▶ **What to do**:
Return every line of the entries that includes the word "system".

▶ **Change detection data**:
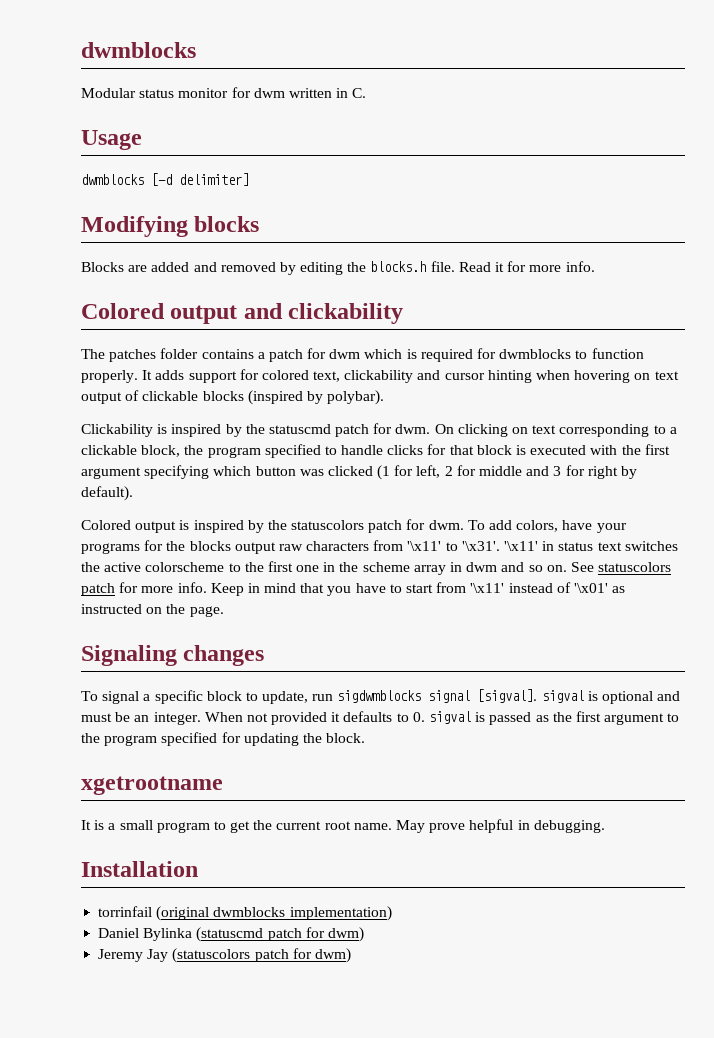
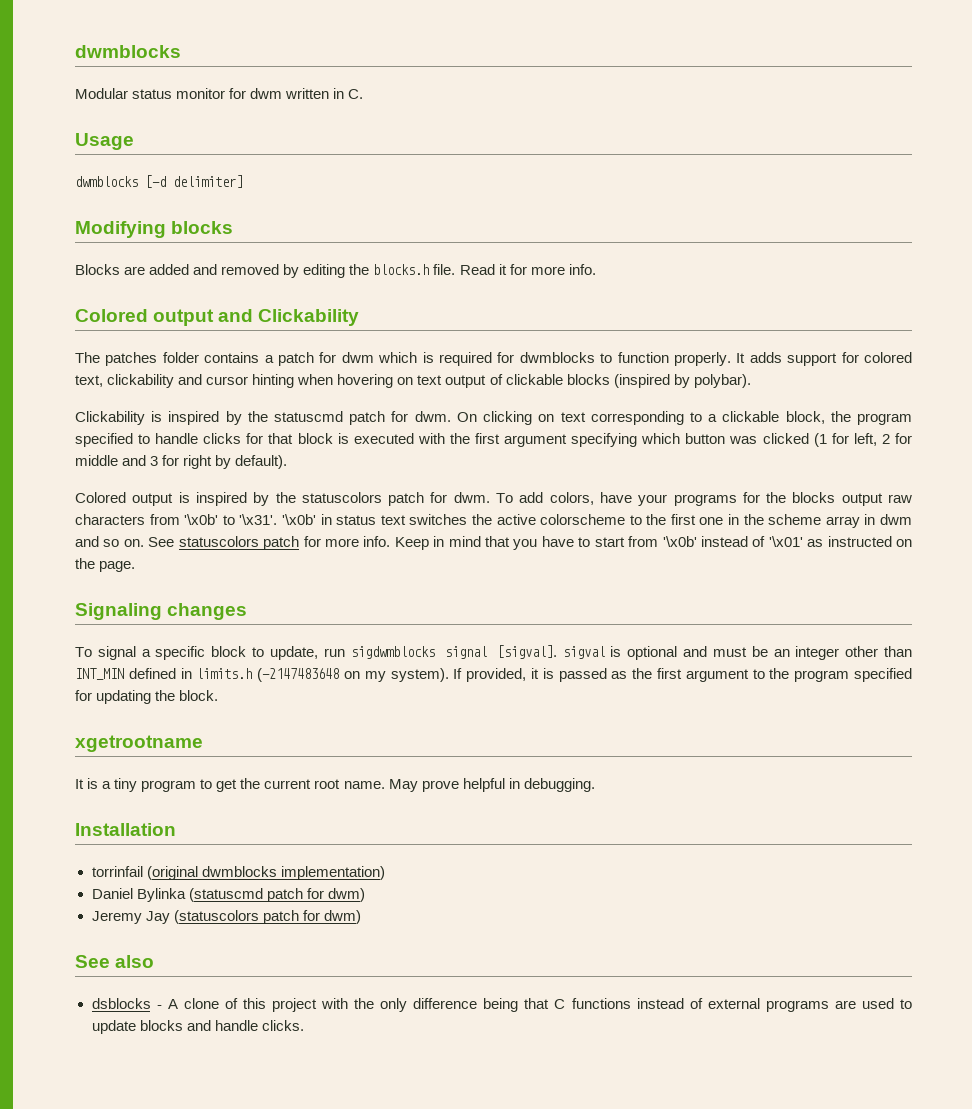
[288,303,404,324] clickability -> [258,309,360,326] Clickability
[407,541,442,551] '\x11' -> [184,514,219,525] '\x0b'
[504,541,539,551] '\x11' -> [281,514,316,525] '\x0b'
[470,583,505,593] '\x11' -> [662,536,697,547] '\x0b'
[153,711,472,725] integer. When not provided it defaults to 0. sigval -> [795,646,912,660] [75,668,539,682] integer other than INT_MIN defined in limits.h (-2147483648 on my system). If provided, it
[119,820,153,830] small -> [114,778,138,792] tiny
(351, 955) none -> [75,955,155,968] [91,998,912,1012] [91,1020,304,1034] // See also // dsblocks - A clone of this project with the only difference being that C functions instead of external programs are used to update blocks and handle clicks.

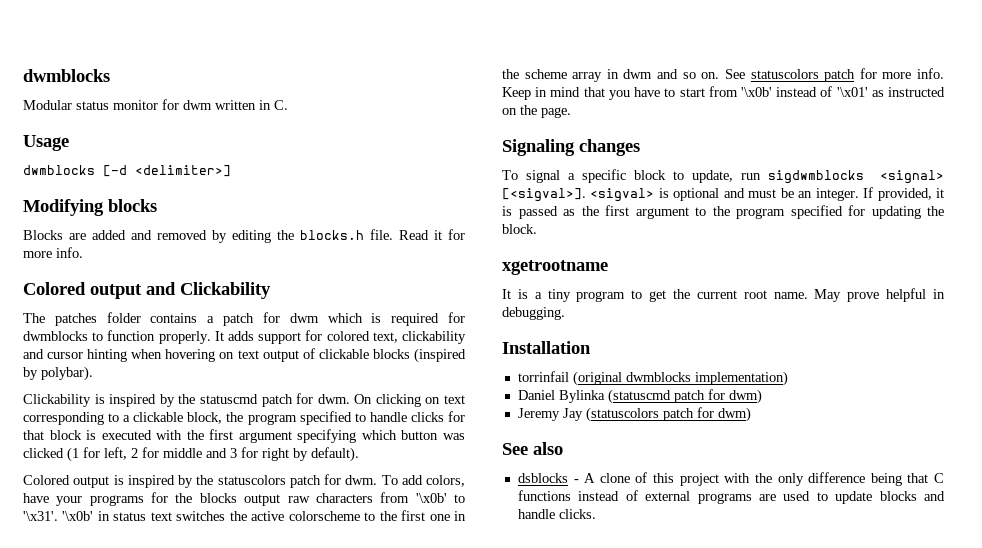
[173,175,243,188] delimiter] -> [135,165,231,177] <delimiter>]
[444,645,605,659] signal [sigval]. sigval -> [880,170,944,184] [502,188,655,202] <signal> [<sigval>]. <sigval>
[795,646,912,660] [75,668,449,682] integer other than INT_MIN defined in limits.h (-2147483648 on my system). -> [815,188,859,201] integer.

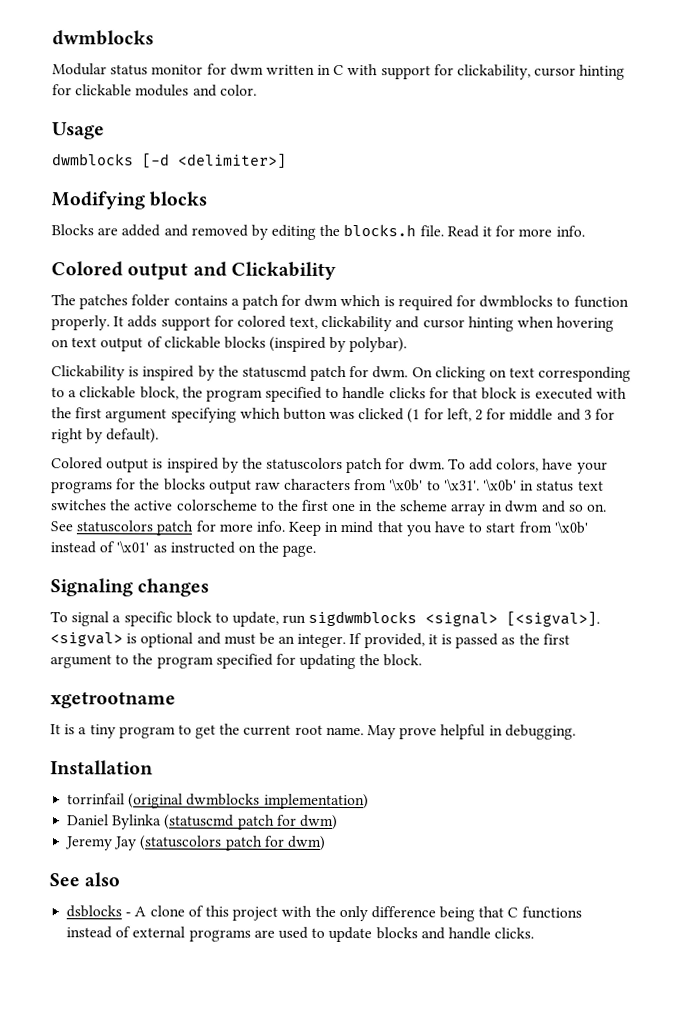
[274,100,288,110] C. -> [333,64,626,80] [52,84,257,97] C with support for clickability, cursor hinting for clickable modules and color.

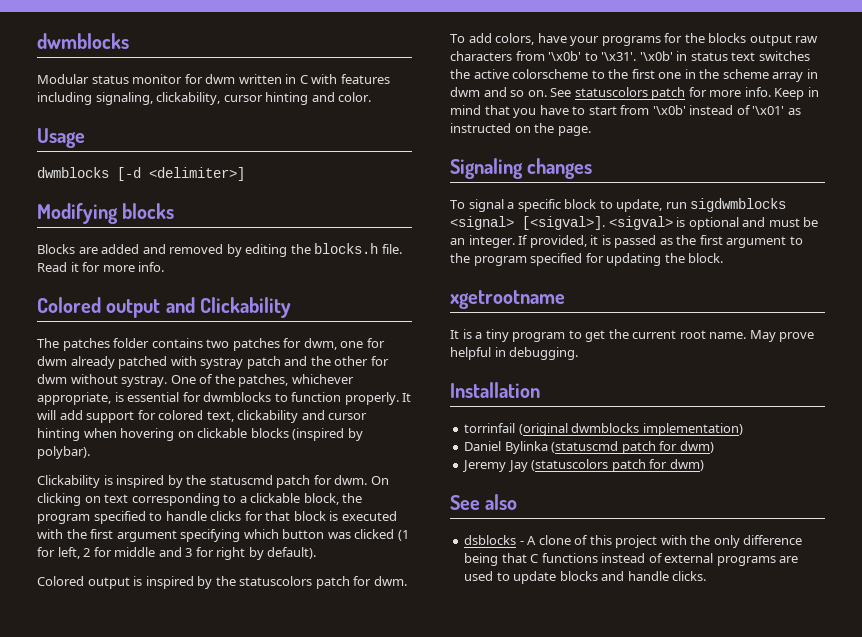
[380,64,626,80] [52,84,190,97] support for clickability, cursor hinting for clickable modules -> [340,74,390,84] [37,92,309,105] features including signaling, clickability, cursor hinting
[230,294,453,311] a patch for dwm which is required -> [206,338,385,351] [37,356,389,369] [37,374,354,387] [37,392,180,405] two patches for dwm, one for dwm already patched with systray patch and the other for dwm without systray. One of the patches, whichever appropriate, is essential
[127,315,158,328] adds -> [37,410,83,420] will add
[71,336,163,352] text output of -> (194, 434) none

▶ **Output of the task**:
[153,711,472,725] integer. When not provided it defaults to 0. sigval -> [795,646,912,660] [75,668,539,682] integer other than INT_MIN defined in limits.h (-2147483648 on my system). If provided, it
[795,646,912,660] [75,668,449,682] integer other than INT_MIN defined in limits.h (-2147483648 on my system). -> [815,188,859,201] integer.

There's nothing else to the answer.